- GOAL OF THE EXERCISE -
Without the pictures, set down exactly the lines from the one that contains "align-items: flex-start ->" to the end of the entries, both included, and nothing besides.

[TASK DATA]

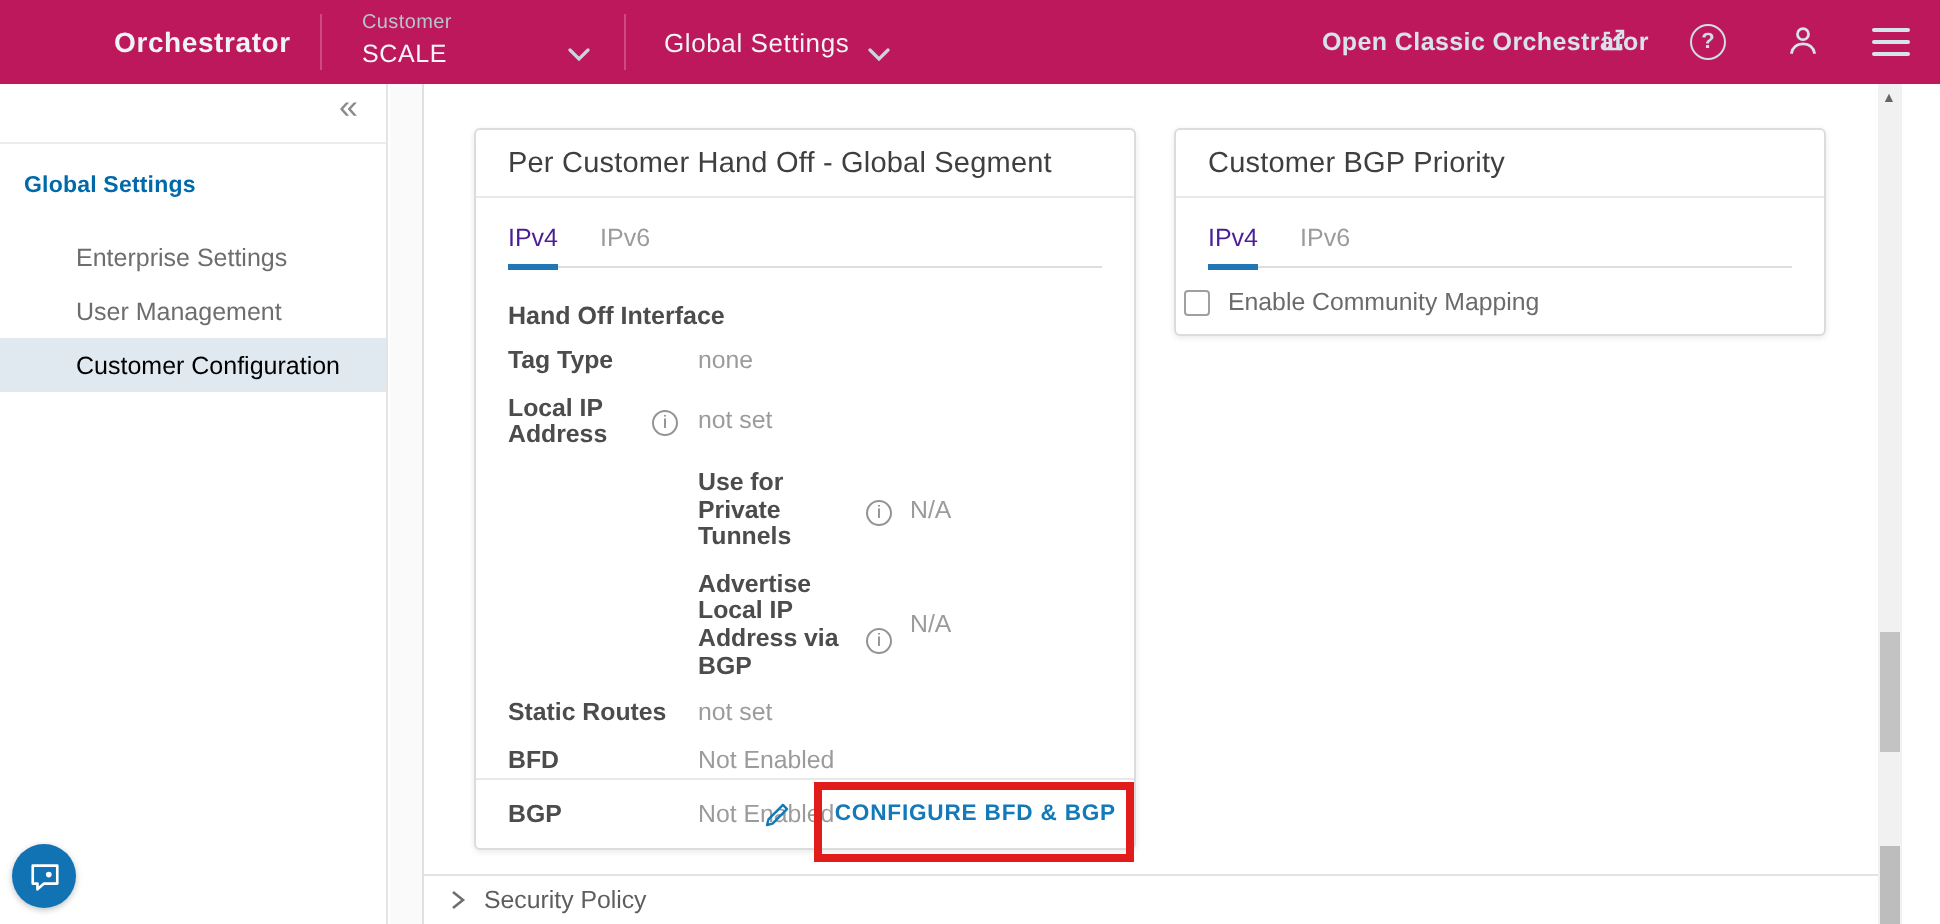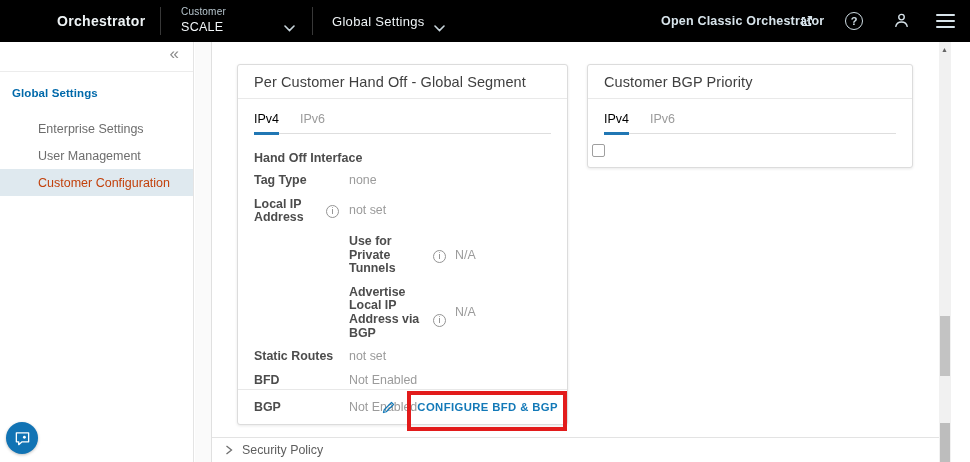"Orchestrator" .topbar { background: #000000 -> #be185d }
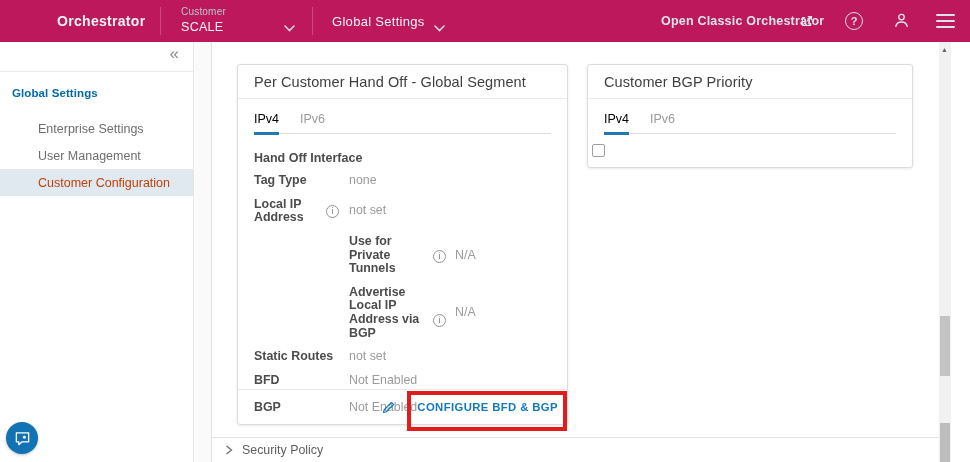"IPv4" .tab.active { color: #000000 -> #4c1d95 }
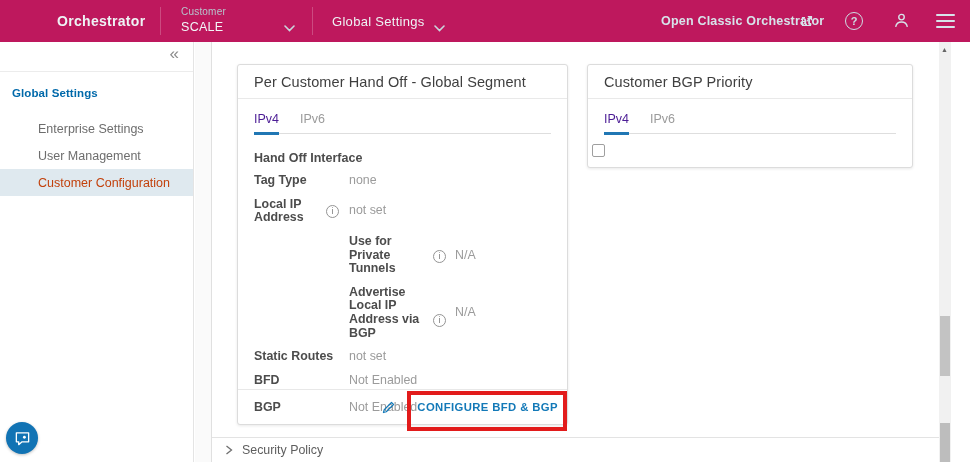"Enable Community Mapping" div.cb-label { html: none -> <div>Enable Community Mapping</div> }
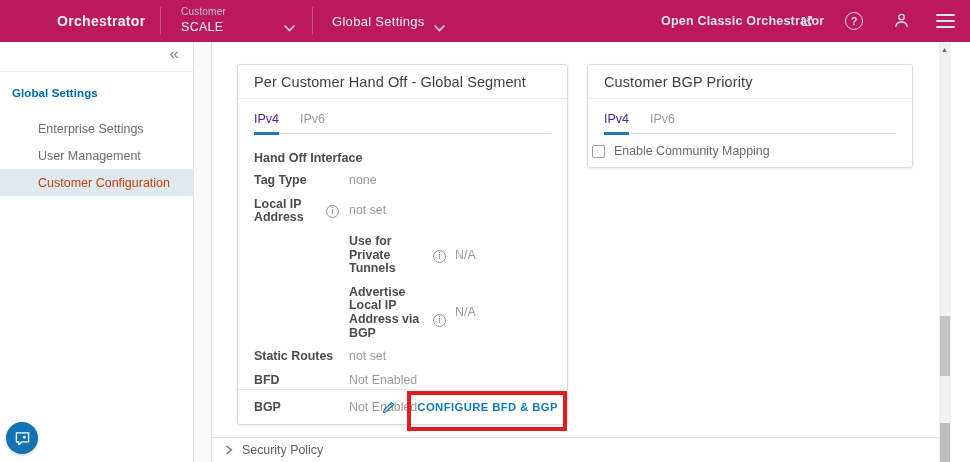"Customer Configuration" .sb-item.selected { color: #c2410c -> #000000 }
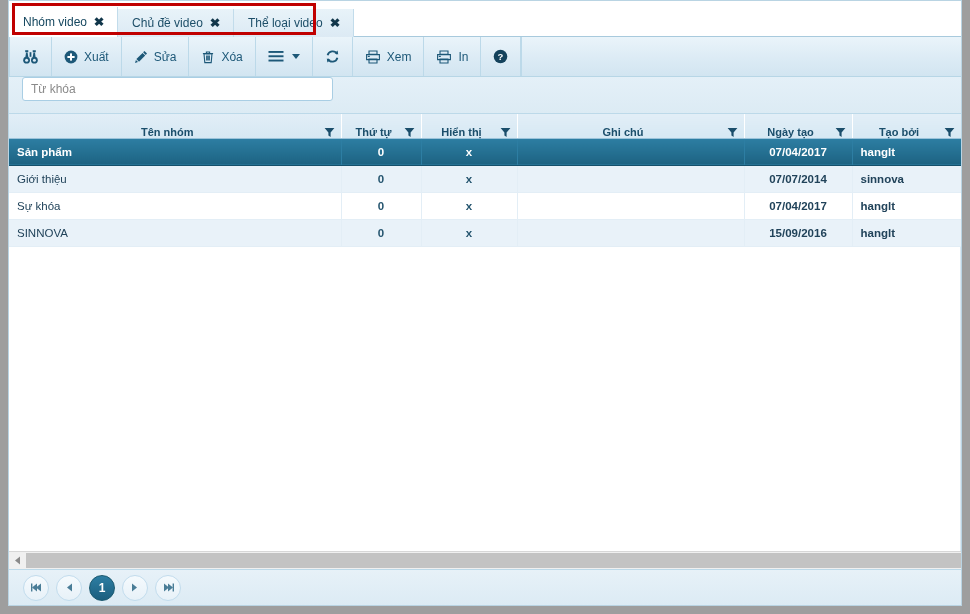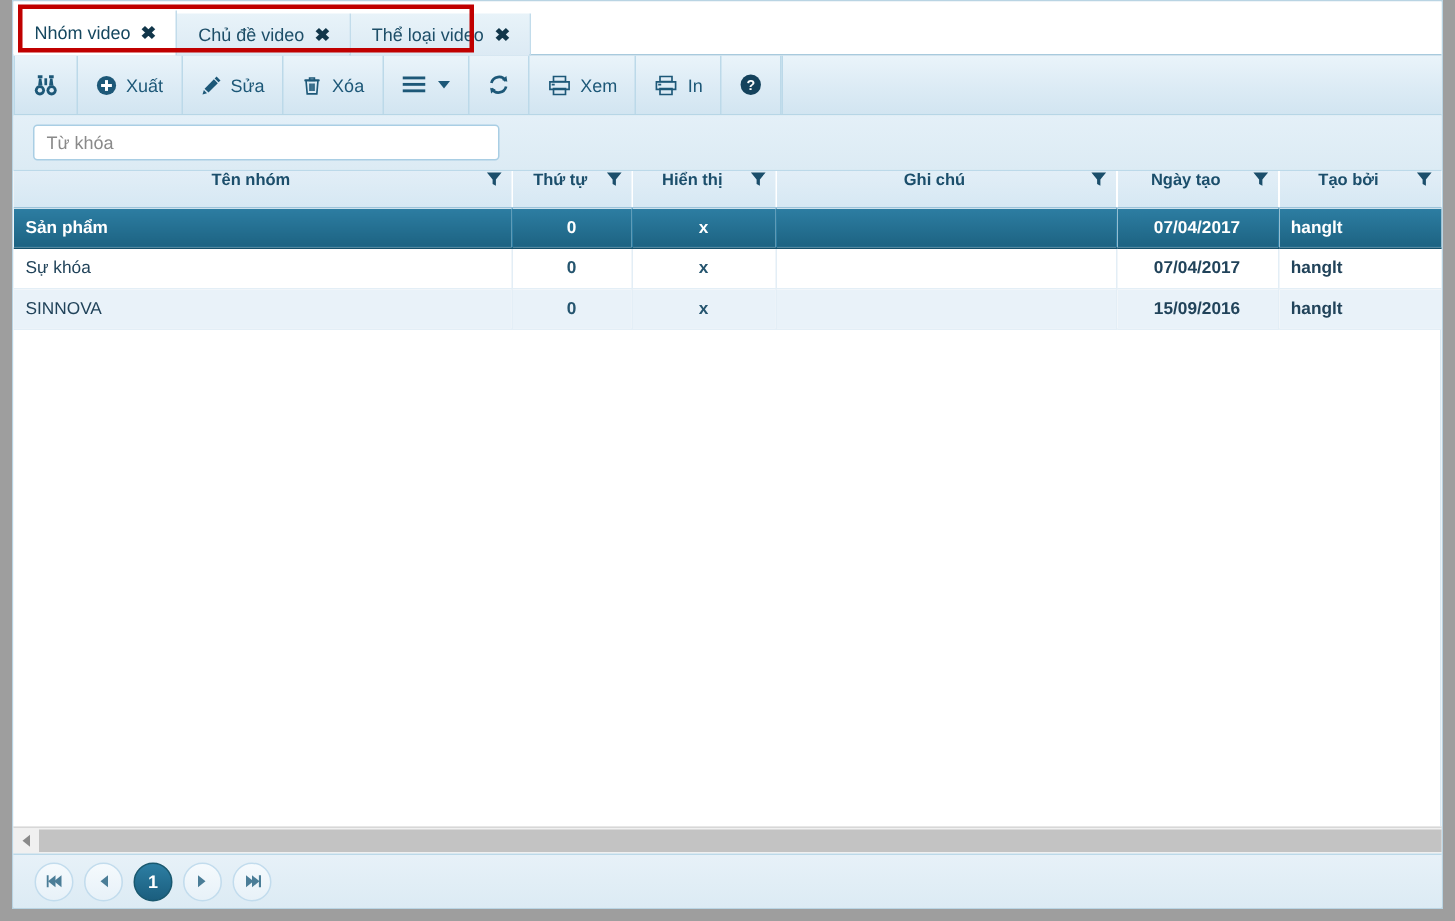"Từ khóa" .searchrow { align-items: center -> none }
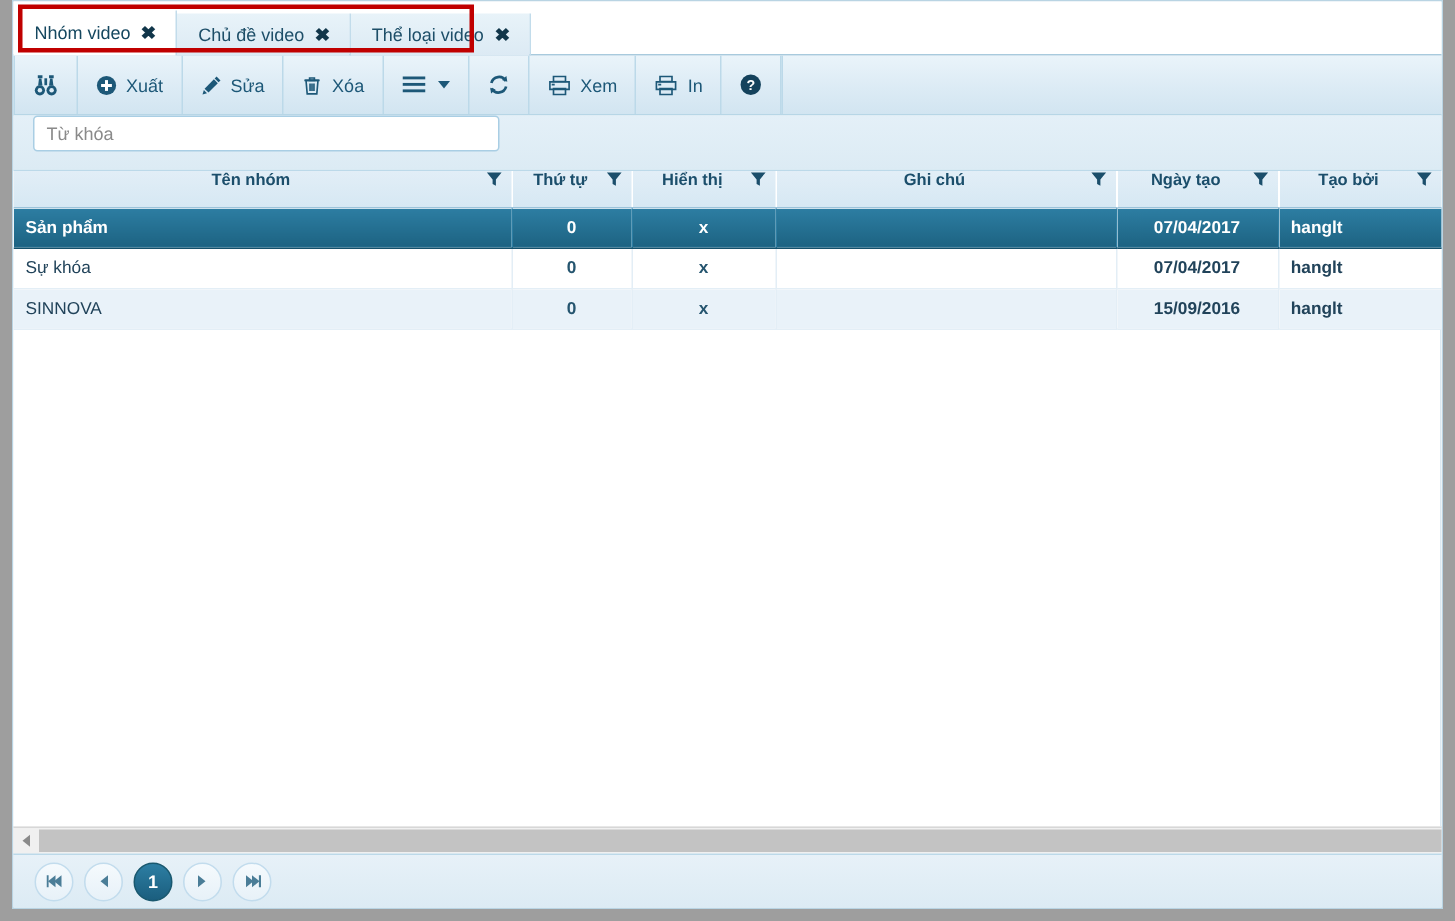"Tên nhóm" .th-inner { align-items: flex-start -> flex-end }
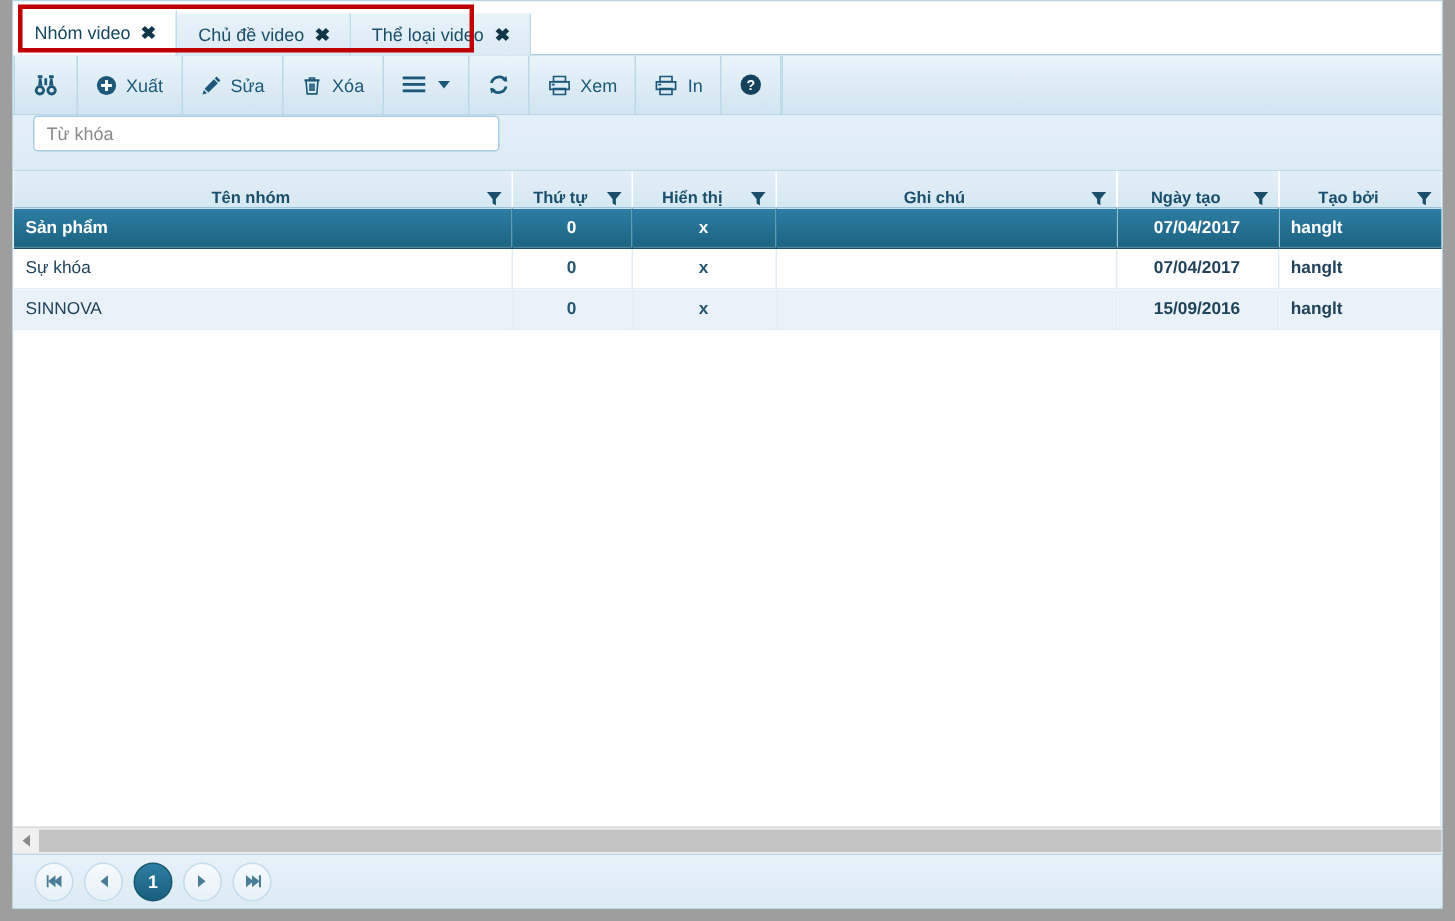"Giới thiệu" tr.row-even { html: none -> <tr> <td>Giới thiệu</td> <td>0</td> <td>x</td> <td></td> <td>07/07/2014</td> <td>sinnova</td> </tr> }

[/TASK DATA]

- EXERCISE SOLUTION -
"Tên nhóm" .th-inner { align-items: flex-start -> flex-end }
"Giới thiệu" tr.row-even { html: none -> <tr> <td>Giới thiệu</td> <td>0</td> <td>x</td> <td></td> <td>07/07/2014</td> <td>sinnova</td> </tr> }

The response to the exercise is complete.